Material for this exercise →
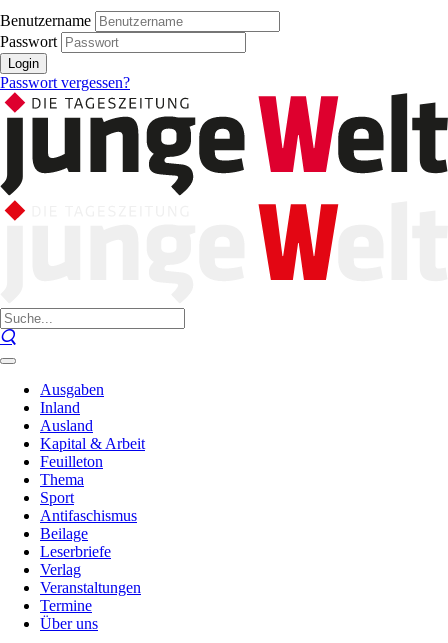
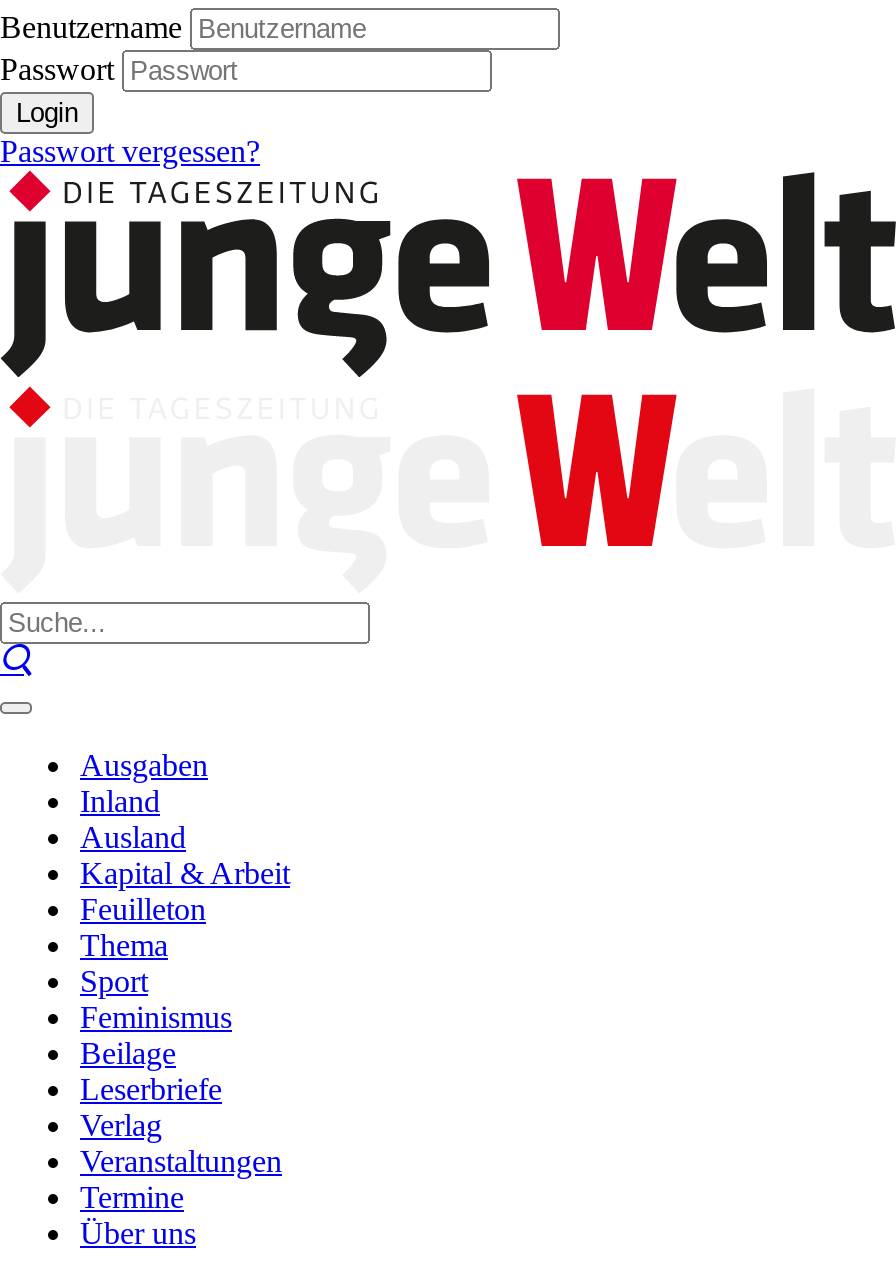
- Antifaschismus
+ Feminismus
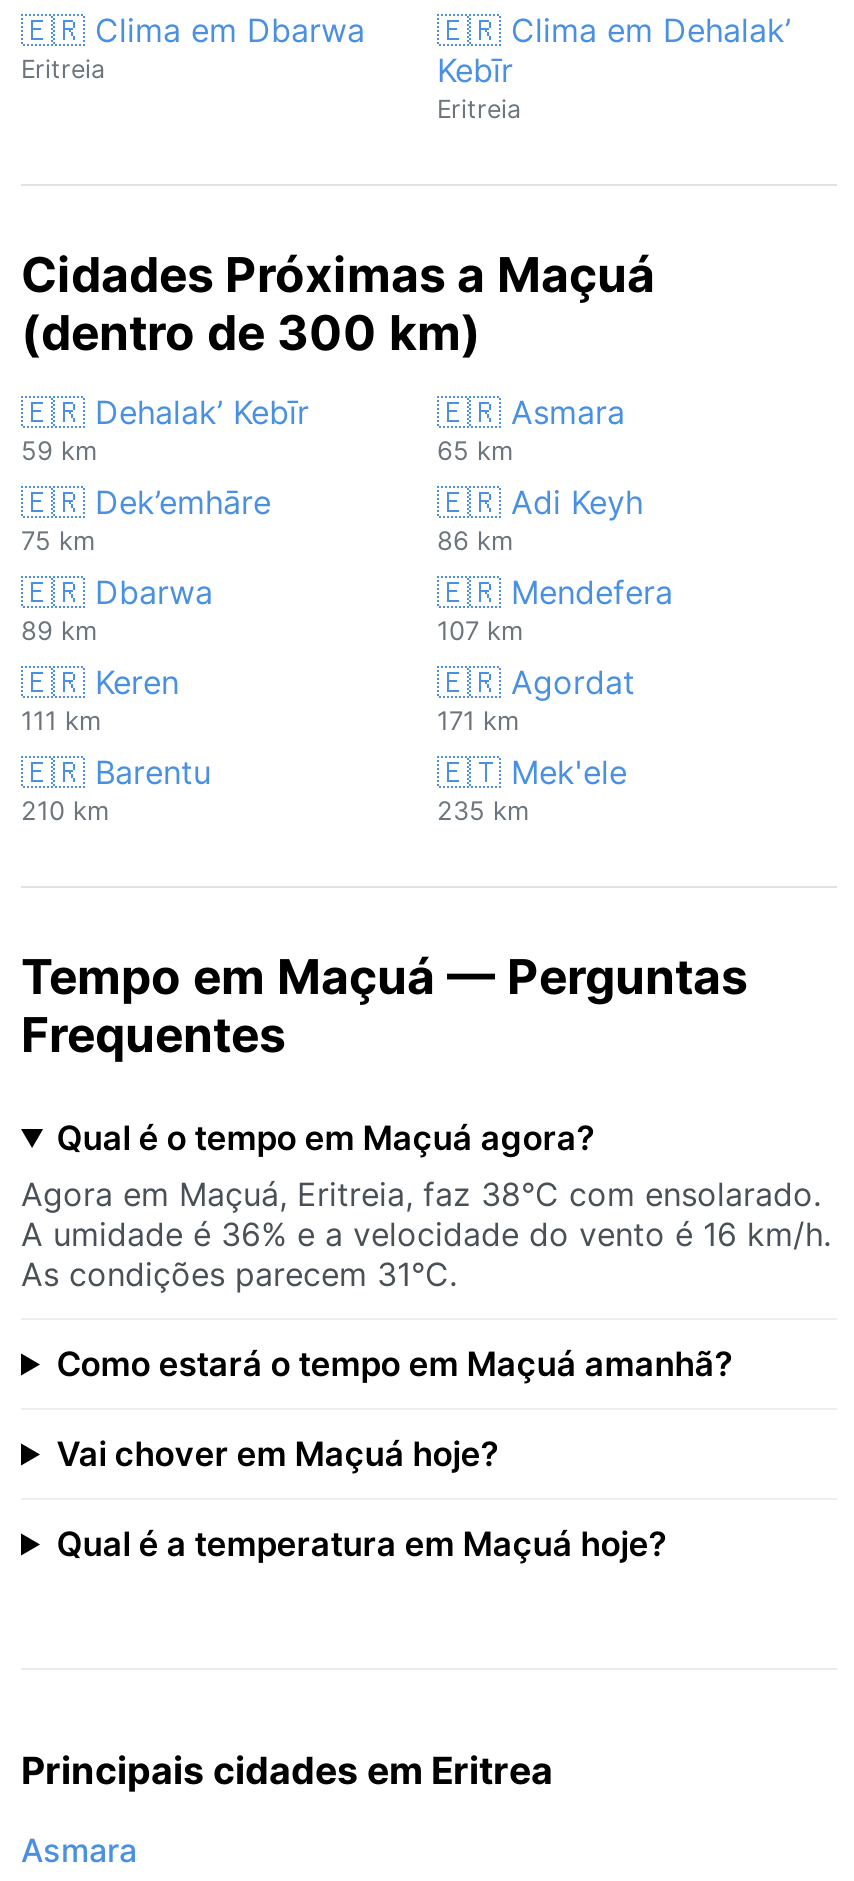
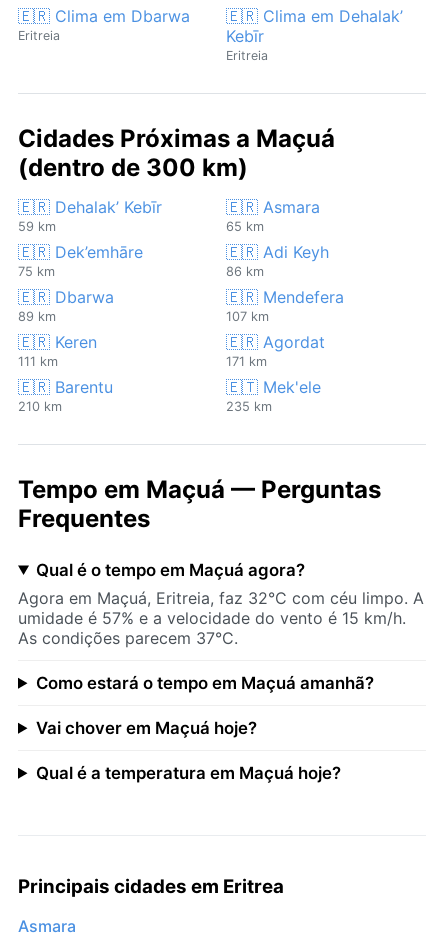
- Agora em Maçuá, Eritreia, faz 38°C com ensolarado.
- A umidade é 36% e a velocidade do vento é 16 km/h.
- As condições parecem 31°C.
+ Agora em Maçuá, Eritreia, faz 32°C com céu limpo. A
+ umidade é 57% e a velocidade do vento é 15 km/h.
+ As condições parecem 37°C.
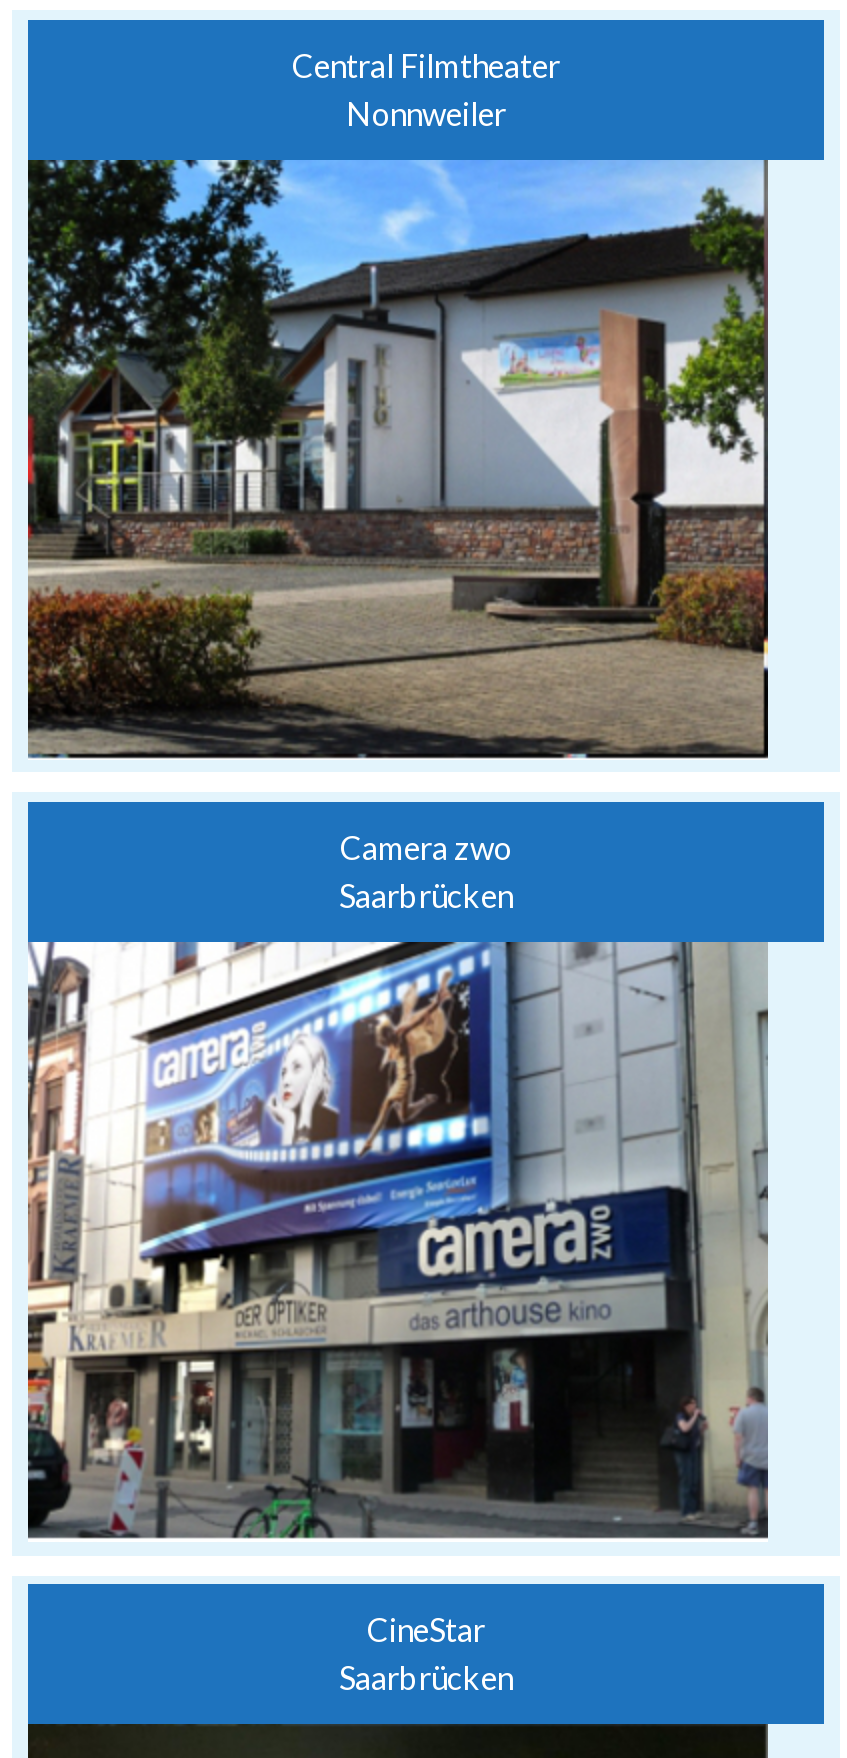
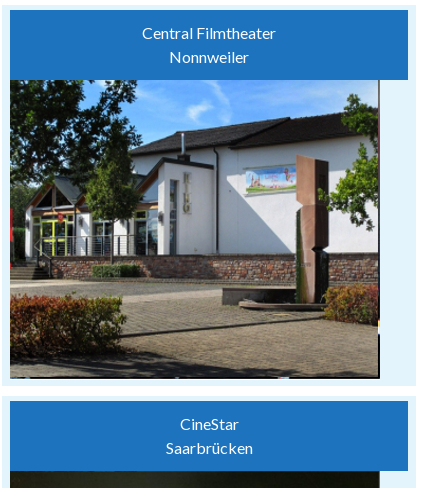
- Camera zwo
- Saarbrücken

- [image]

Problem description → Output nothing but the records above, word for word, with the pictures removed.

Written answer →
- Antifaschismus
+ Feminismus
- Agora em Maçuá, Eritreia, faz 38°C com ensolarado.
- A umidade é 36% e a velocidade do vento é 16 km/h.
- As condições parecem 31°C.
+ Agora em Maçuá, Eritreia, faz 32°C com céu limpo. A
+ umidade é 57% e a velocidade do vento é 15 km/h.
+ As condições parecem 37°C.
- Camera zwo
- Saarbrücken

- [image]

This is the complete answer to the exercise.